• **Aim of the exercise**:
State how many lines in the listing below include the string "space". The answer is the number alone.

• **Data for processing**:

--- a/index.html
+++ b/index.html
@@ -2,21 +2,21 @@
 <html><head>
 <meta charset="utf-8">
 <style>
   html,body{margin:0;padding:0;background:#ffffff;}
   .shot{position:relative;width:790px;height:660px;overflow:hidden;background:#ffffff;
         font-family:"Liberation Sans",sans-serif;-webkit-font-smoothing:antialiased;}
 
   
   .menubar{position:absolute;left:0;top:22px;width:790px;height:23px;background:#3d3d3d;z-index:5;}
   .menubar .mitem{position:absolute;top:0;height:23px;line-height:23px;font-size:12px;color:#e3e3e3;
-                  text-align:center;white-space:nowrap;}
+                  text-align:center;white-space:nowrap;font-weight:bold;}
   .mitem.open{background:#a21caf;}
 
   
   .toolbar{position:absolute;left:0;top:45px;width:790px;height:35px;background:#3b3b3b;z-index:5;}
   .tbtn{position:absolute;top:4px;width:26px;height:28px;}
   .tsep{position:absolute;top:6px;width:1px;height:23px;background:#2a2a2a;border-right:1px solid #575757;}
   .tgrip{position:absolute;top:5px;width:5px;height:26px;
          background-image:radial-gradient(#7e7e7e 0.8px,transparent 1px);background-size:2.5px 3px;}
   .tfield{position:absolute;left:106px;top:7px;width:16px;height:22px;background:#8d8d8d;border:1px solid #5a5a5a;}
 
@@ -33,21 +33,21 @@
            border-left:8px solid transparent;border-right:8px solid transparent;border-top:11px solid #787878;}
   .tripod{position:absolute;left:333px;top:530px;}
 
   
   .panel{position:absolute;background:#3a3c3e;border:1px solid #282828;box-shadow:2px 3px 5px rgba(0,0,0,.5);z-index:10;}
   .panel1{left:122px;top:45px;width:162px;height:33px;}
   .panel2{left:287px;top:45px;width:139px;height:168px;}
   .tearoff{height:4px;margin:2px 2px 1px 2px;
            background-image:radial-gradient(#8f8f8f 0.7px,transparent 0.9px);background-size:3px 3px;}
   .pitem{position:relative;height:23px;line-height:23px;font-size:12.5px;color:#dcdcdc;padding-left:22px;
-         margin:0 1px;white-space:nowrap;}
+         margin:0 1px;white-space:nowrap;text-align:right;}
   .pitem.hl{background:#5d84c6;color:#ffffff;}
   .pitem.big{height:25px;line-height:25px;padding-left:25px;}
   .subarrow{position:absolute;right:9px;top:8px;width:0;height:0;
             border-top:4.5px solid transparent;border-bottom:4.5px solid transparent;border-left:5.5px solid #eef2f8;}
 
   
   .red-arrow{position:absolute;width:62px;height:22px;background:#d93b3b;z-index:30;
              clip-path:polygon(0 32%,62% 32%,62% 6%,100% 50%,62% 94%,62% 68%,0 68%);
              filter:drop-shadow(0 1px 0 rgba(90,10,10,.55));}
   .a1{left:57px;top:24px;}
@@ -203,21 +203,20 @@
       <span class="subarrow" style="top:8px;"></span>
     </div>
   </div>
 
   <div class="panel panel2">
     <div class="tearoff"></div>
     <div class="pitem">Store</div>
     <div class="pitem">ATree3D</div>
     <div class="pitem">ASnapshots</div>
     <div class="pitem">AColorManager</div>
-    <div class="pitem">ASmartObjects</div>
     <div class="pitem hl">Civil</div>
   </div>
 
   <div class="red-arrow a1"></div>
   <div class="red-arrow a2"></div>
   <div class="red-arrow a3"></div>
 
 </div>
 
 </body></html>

• **Worked solution**:
4